Records provided section start

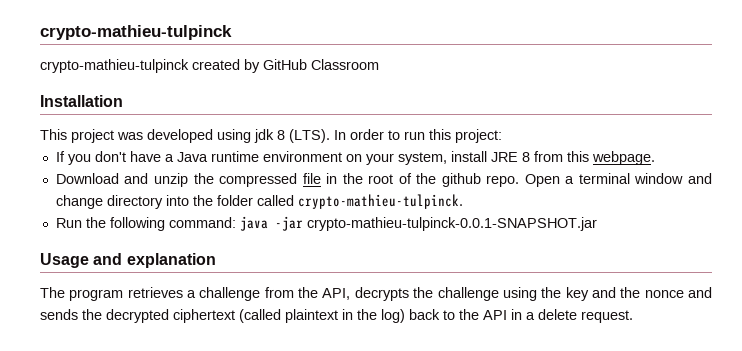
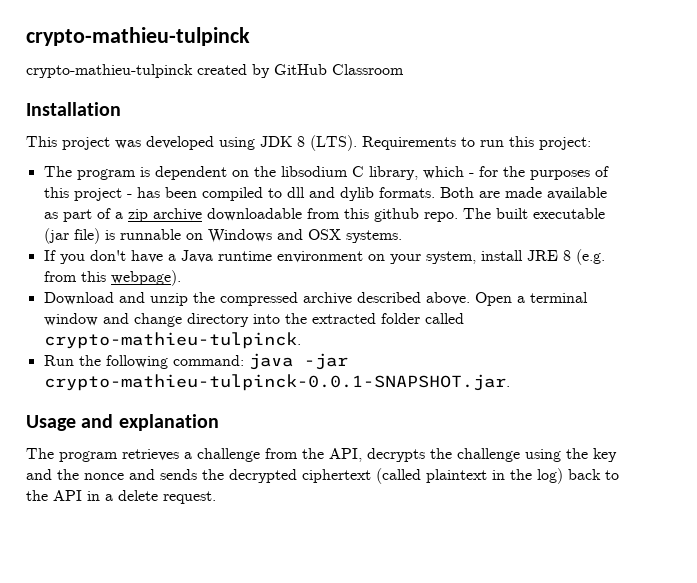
- This project was developed using jdk 8 (LTS).
+ This project was developed using JDK 8 (LTS).
- In order to run this project:
+ Requirements to run this project:
+ The program is dependent on the libsodium C library, which - for the purposes of this project - has been compiled to dll and dylib formats. Both are made available as part of a zip archive downloadable from this github repo. The built executable (jar file) is runnable on Windows and OSX systems.
- If you don't have a Java runtime environment on your system, install JRE 8 from this webpage.
+ If you don't have a Java runtime environment on your system, install JRE 8 (e.g. from this webpage).
- Download and unzip the compressed file in the root of the github repo.
+ Download and unzip the compressed archive described above.
- Open a terminal window and change directory into the folder called crypto-mathieu-tulpinck.
+ Open a terminal window and change directory into the extracted folder called crypto-mathieu-tulpinck.
- Run the following command: java -jar crypto-mathieu-tulpinck-0.0.1-SNAPSHOT.jar
+ Run the following command: java -jar crypto-mathieu-tulpinck-0.0.1-SNAPSHOT.jar.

Records provided section end

The task:
Apart from its pictures, the material above should be repeated exactly.

Written answer:
- This project was developed using jdk 8 (LTS).
+ This project was developed using JDK 8 (LTS).
- In order to run this project:
+ Requirements to run this project:
+ The program is dependent on the libsodium C library, which - for the purposes of this project - has been compiled to dll and dylib formats. Both are made available as part of a zip archive downloadable from this github repo. The built executable (jar file) is runnable on Windows and OSX systems.
- If you don't have a Java runtime environment on your system, install JRE 8 from this webpage.
+ If you don't have a Java runtime environment on your system, install JRE 8 (e.g. from this webpage).
- Download and unzip the compressed file in the root of the github repo.
+ Download and unzip the compressed archive described above.
- Open a terminal window and change directory into the folder called crypto-mathieu-tulpinck.
+ Open a terminal window and change directory into the extracted folder called crypto-mathieu-tulpinck.
- Run the following command: java -jar crypto-mathieu-tulpinck-0.0.1-SNAPSHOT.jar
+ Run the following command: java -jar crypto-mathieu-tulpinck-0.0.1-SNAPSHOT.jar.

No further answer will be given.